No cenário estadual, São Paulo foi o precursor do tema. Ainda em 2015, foi publicada a  resolução SMA nº 45 que, de forma inovadora, vinculou a LR à emissão ou renovação da licença ambiental dos empreendimentos. Com base na Decisão de Diretoria CETESB nº114/2019, São Paulo conta com 15 Termos de Compromissos sobre LR.

No Rio de Janeiro, o tema foi regulamentado pela Lei Estadual nº 8.151/2018 e Resolução SEAS nº 13/2019, as quais exigem o Ato Declaratório de Embalagens (ADE) e o Plano de Metas e Investimentos (PMIn) relativos às embalagens. Atualmente, o estado conta com uma Comissão Permanente de Logística Reversa, criada em 2020², havendo previsão para assinatura de 5 novos termos ou acordos setoriais ainda em 2021.

Outro estado que ganhou destaque no cenário da LR foi Mato Grosso do Sul. Ano passado, o Ministério Público (MP) intimou mais de 9 mil empresas para cumprirem com as obrigações da LR, regulamentadas pelo Decreto Estadual nº 15.340/2019.

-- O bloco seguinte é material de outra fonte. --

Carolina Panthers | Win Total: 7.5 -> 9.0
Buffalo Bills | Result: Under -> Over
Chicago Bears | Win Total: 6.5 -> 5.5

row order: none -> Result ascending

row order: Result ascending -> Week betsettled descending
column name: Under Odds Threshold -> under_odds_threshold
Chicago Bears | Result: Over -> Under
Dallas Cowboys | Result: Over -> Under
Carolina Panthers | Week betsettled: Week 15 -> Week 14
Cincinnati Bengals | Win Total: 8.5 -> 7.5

O frenesi no estado não é recente. Desde 2015, quando Campo Grande ficou de fora do acordo setorial nacional de embalagens, diversas ações, impulsionadas pelo MP, com contribuições do TCE, foram adotadas para que a LR fosse efetivada. À época, foram instaurados Inquéritos Civis em todos os municípios do estado e, tempos depois, ajuizadas mais de 130 ações civis públicas em face de inúmeras associações.

Após a regulamentação do tema pelo Decreto, os Inquéritos vem sendo arquivados e, com o engajamento das empresas, foram firmados acordos judiciais para dirimir o assunto e arquivar as demandas. Dados atuais do TCE revelam que, atualmente, 4.875 empresas aderiram ao sistema estadual.

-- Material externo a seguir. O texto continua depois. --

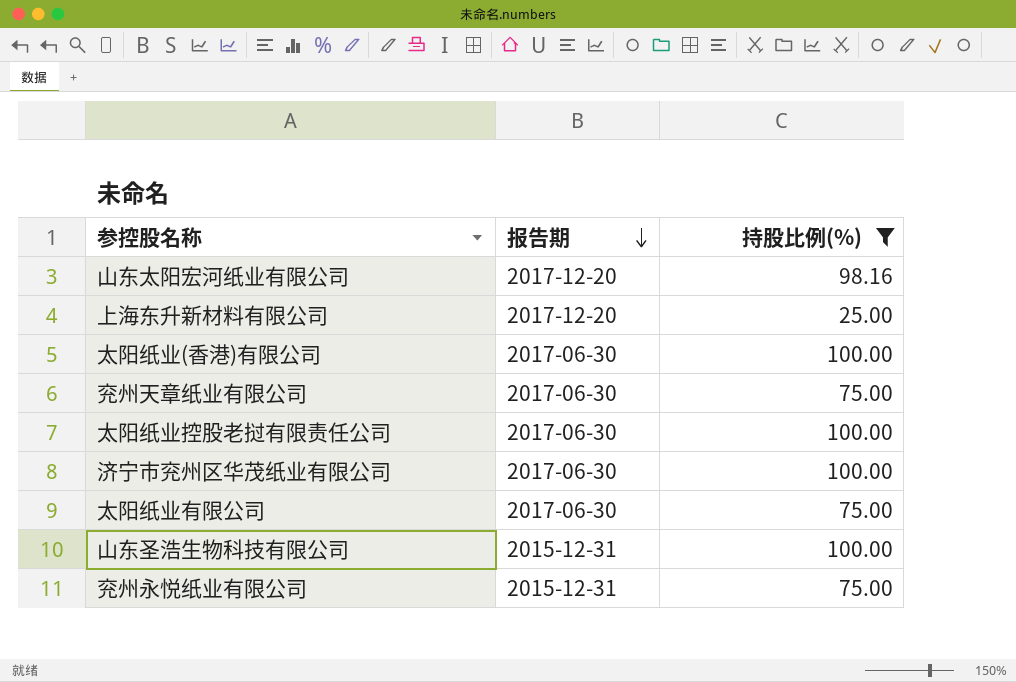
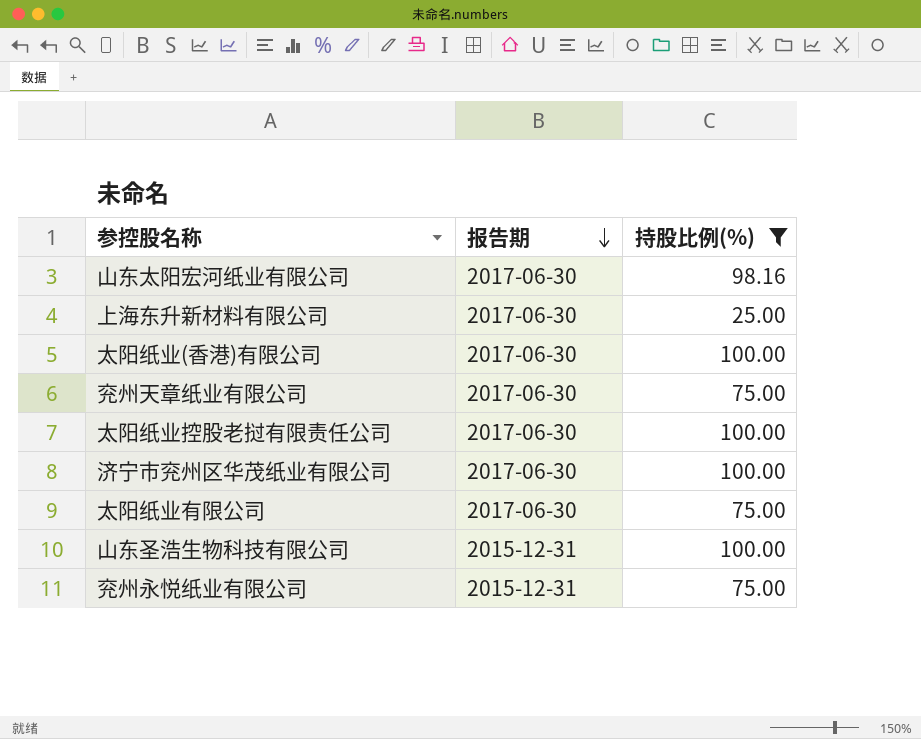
山东太阳宏河纸业有限公司 | 报告期: 2017-12-20 -> 2017-06-30
上海东升新材料有限公司 | 报告期: 2017-12-20 -> 2017-06-30

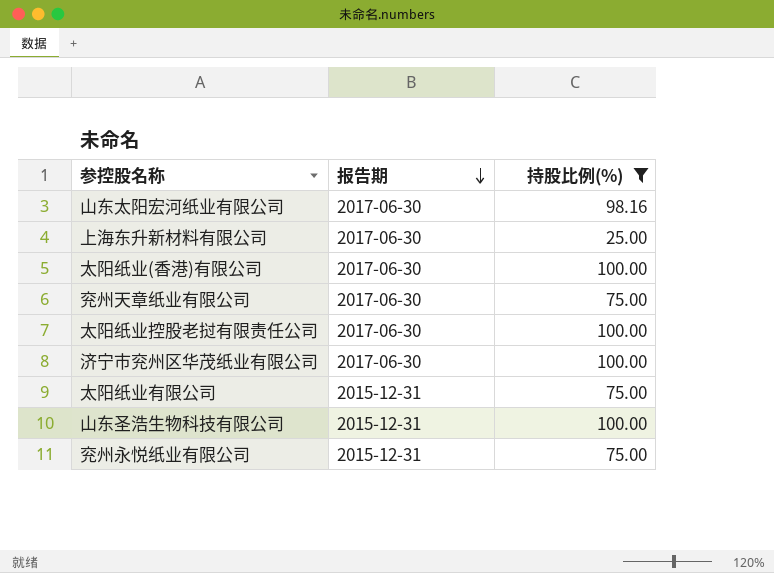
太阳纸业有限公司 | 报告期: 2017-06-30 -> 2015-12-31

Outros estados também vêm ganhando espaço quando o tema é LR. No Amazonas, foi assinado, em 2020, Termo de Compromisso de LR de embalagens. No Maranhão, foi publicada a Lei nº 11.326/2020, que estabelece a obrigatoriedade da LR. Por fim, no Rio Grande do Sul foi aberta consulta pública para LR de produtos que contenham metais pesados.

É inegável, portanto, que o tema da LR vem ganhando impulso no país, no entanto, ainda há diversas barreiras para sua efetiva implantação. 

As normas atuais ainda têm lacunas sobre diversos aspectos, sendo a principal delas a falta de clareza quanto aos vínculos da responsabilidade compartilhada dos atores da cadeia, pois não define quem financia quais parcelas dentro do sistema da LR. Em razão disso, muitos distribuidores e comerciantes ainda não se sentem parte do sistema, refletindo uma responsabilidade quase que exclusiva dos fabricantes e brand owners.

Além disso, a competência concorrente atribuída a todos os entes federativos para legislar sobre a LR gera grande insegurança jurídica, vez que cada estado e município pode determinar suas próprias metas e regras relacionadas à LR. Em razão disso, a Coalizão Embalagens, entidade gestora do setor, trabalha junto ao MMA para atribuir uma meta nacional única de LR.

Ainda há um longo e árduo caminho a ser percorrido, mas, dados os avanços atuais, alicerçados pelas recentes mudanças do Marco Legal de Saneamento³ e da nova Lei de Licitações [4], com novos marcos para o fim dos lixões e ajustes nos aspectos contratuais municipais, espera-se maior engajamento tanto do setor privado, quanto do poder público. O que se vê hoje é que, apesar dos esforços, não há isonomia entre os diversos atores envolvidos, com sobrecarga dos fabricantes e pouco incentivo do poder público para viabilizar maior uniformidade, garantindo-se, verdadeiramente, a responsabilidade “compartilhada”.

¹ ASSOCIAÇÃO BRASILEIRA DOS MEMBROS DE MINISTÉRIO PÚBLICO DE MEIO AMBIENTE
² Resolução Conjunta Seas/Inea nº 26/2020.